Chiko Fujibayashi

Personal information
- Born: 14 January 1996 (age 30) Shiga Prefecture, Japan
- Height: 161 cm (5 ft 3 in)
- Weight: 55 kg (121 lb)

Sport
- Sport: Field hockey
- Position: Midfield

Senior career
- Years: Team / Caps / Goals
- –: Coca Cola Red Sparks / - / -

National team
- Years: Team / Caps / Goals
- 2016: Japan U–21 / 5 / (0)
- 2017–: Japan / 26 / (6)

Medal record
Women's field hockey
Representing Japan
Asian Cup
| Gold medal – first place | 2022 Muscat |  |
| Bronze medal – third place | 2025 Hangzhou |  |
Asian Champions Trophy
| Silver medal – second place | 2023 Ranchi |  |
FIH Nations Cup
| Bronze medal – third place | 2022 Valencia |  |

= Chiko Fujibayashi =

Japanese field hockey player

Chiko Fujibayashi (藤林 千子, born 14 January 1996) is a Japanese field hockey player.

==Personal life==
Chiko Fujibayashi was born in the Shiga Prefecture.

==Career==
===Domestic league===
In the Japanese national league, Fujibayashi represents the Coca Cola Red Sparks.

===Under–21===
In 2016, Fujibayashi was a member of the Japanese U–21 team at the FIH Junior World Cup in Santiago.

===Cherry Blossoms===
Fujibayashi made her senior international debut in 2017 at the Asian Cup in Kakamigahara.

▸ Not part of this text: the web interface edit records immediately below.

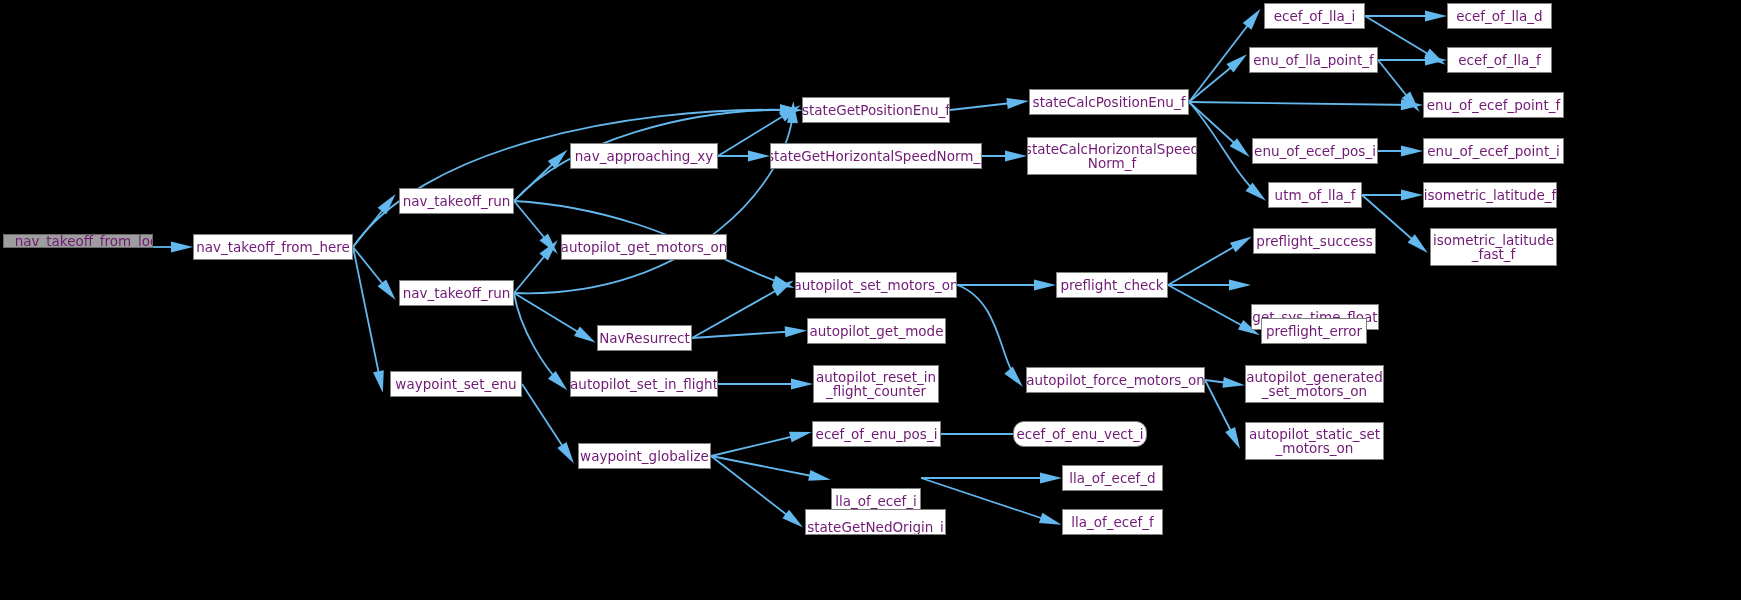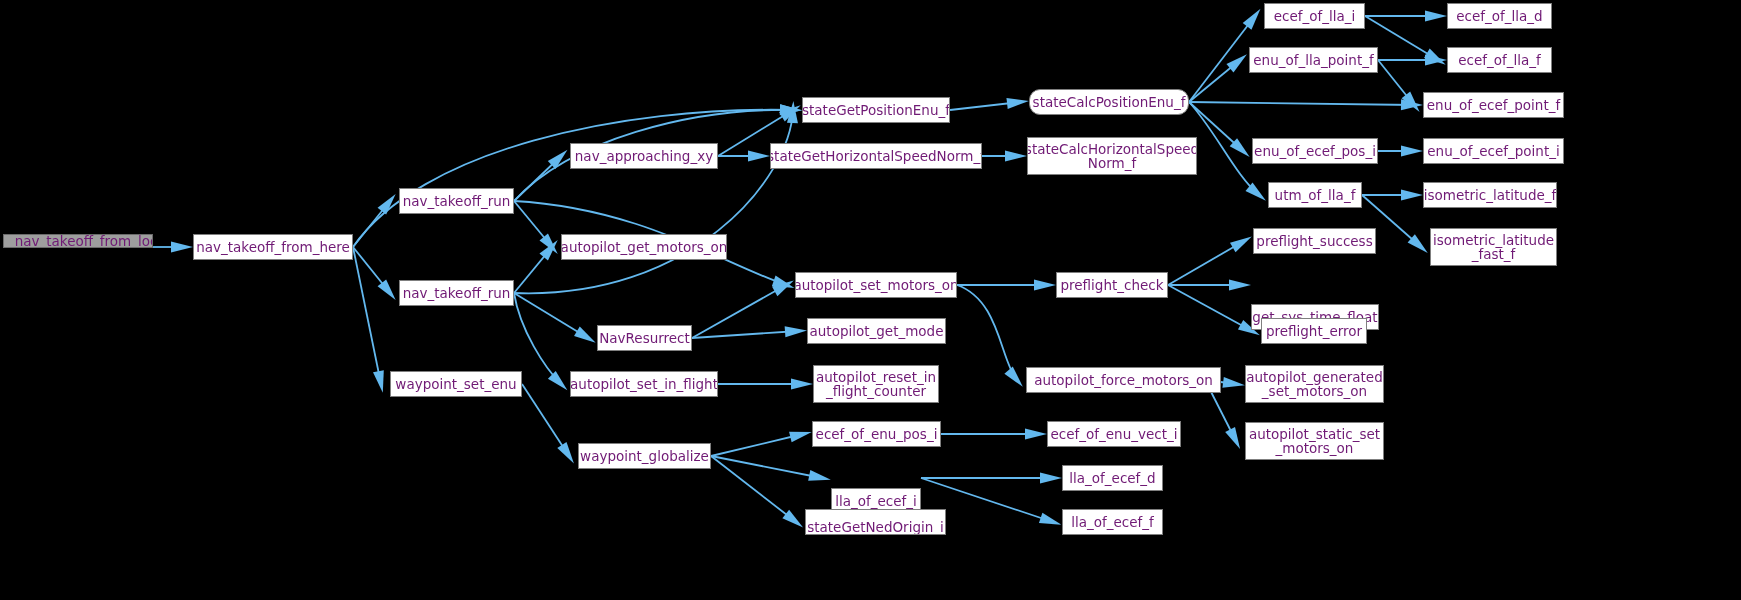--- a/index.html
+++ b/index.html
@@ -123,26 +123,26 @@
       <div class="node" style="left: 578px; top: 443px; width: 133px; height: 26px;"><span>waypoint_globalize</span></div>
       <div class="node" style="left: 802px; top: 97px; width: 148px; height: 26px;"><span>stateGetPositionEnu_f</span></div>
       <div class="node" style="left: 770px; top: 143px; width: 212px; height: 26px;"><span>stateGetHorizontalSpeedNorm_f</span></div>
       <div class="node" style="left: 795px; top: 272px; width: 162px; height: 26px;"><span>autopilot_set_motors_on</span></div>
       <div class="node" style="left: 807px; top: 318px; width: 139px; height: 26px;"><span>autopilot_get_mode</span></div>
       <div class="node" style="left: 813px; top: 365px; width: 126px; height: 38px; align-items: center;"><span>autopilot_reset_in
 _flight_counter</span></div>
       <div class="node" style="left: 812px; top: 421px; width: 129px; height: 26px;"><span>ecef_of_enu_pos_i</span></div>
       <div class="node" style="left: 831px; top: 465px; width: 90px; height: 26px; margin-top: 23px;"><span>lla_of_ecef_i</span></div>
       <div class="node" style="left: 805px; top: 509px; width: 141px; height: 26px; align-items: flex-end;"><span>stateGetNedOrigin_i</span></div>
-      <div class="node" style="left: 1029px; top: 89px; width: 160px; height: 26px; border-radius: 11px;"><span>stateCalcPositionEnu_f</span></div>
+      <div class="node" style="left: 1029px; top: 89px; width: 160px; height: 26px;"><span>stateCalcPositionEnu_f</span></div>
       <div class="node" style="left: 1027px; top: 137px; width: 170px; height: 38px;"><span>stateCalcHorizontalSpeed
 Norm_f</span></div>
       <div class="node" style="left: 1056px; top: 272px; width: 112px; height: 26px;"><span>preflight_check</span></div>
-      <div class="node" style="left: 1026px; top: 367px; width: 195px; height: 26px; text-align: center;"><span>autopilot_force_motors_on</span></div>
-      <div class="node" style="left: 1047px; top: 421px; width: 134px; height: 26px;"><span>ecef_of_enu_vect_i</span></div>
+      <div class="node" style="left: 1026px; top: 367px; width: 179px; height: 26px; text-align: center;"><span>autopilot_force_motors_on</span></div>
+      <div class="node" style="left: 1013px; top: 421px; width: 134px; height: 26px; border-radius: 11px;"><span>ecef_of_enu_vect_i</span></div>
       <div class="node" style="left: 1062px; top: 465px; width: 101px; height: 26px;"><span>lla_of_ecef_d</span></div>
       <div class="node" style="left: 1062px; top: 509px; width: 101px; height: 26px;"><span>lla_of_ecef_f</span></div>
       <div class="node" style="left: 1264px; top: 3px; width: 101px; height: 26px;"><span>ecef_of_lla_i</span></div>
       <div class="node" style="left: 1249px; top: 47px; width: 129px; height: 26px;"><span>enu_of_lla_point_f</span></div>
       <div class="node" style="left: 1252px; top: 138px; width: 126px; height: 26px;"><span>enu_of_ecef_pos_i</span></div>
       <div class="node" style="left: 1268px; top: 182px; width: 94px; height: 26px;"><span>utm_of_lla_f</span></div>
       <div class="node" style="left: 1253px; top: 228px; width: 123px; height: 26px;"><span>preflight_success</span></div>
       <div class="node" style="left: 1251px; top: 272px; width: 128px; height: 26px; margin-top: 32px;"><span>get_sys_time_float</span></div>
       <div class="node" style="left: 1261px; top: 318px; width: 106px; height: 26px;"><span>preflight_error</span></div>
       <div class="node" style="left: 1245px; top: 365px; width: 139px; height: 38px;"><span>autopilot_generated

Throughout her career, Fujibayashi has medalled with the national team numerous times. She won gold at the 2022 Asian Cup in Muscat, silver at the 2023 Asian Champions Trophy in Ranchi and bronze at the 2022 FIH Nations Cup in Valencia.

She was named in the squad for the 2024 FIH Olympic Qualifiers in Ranchi.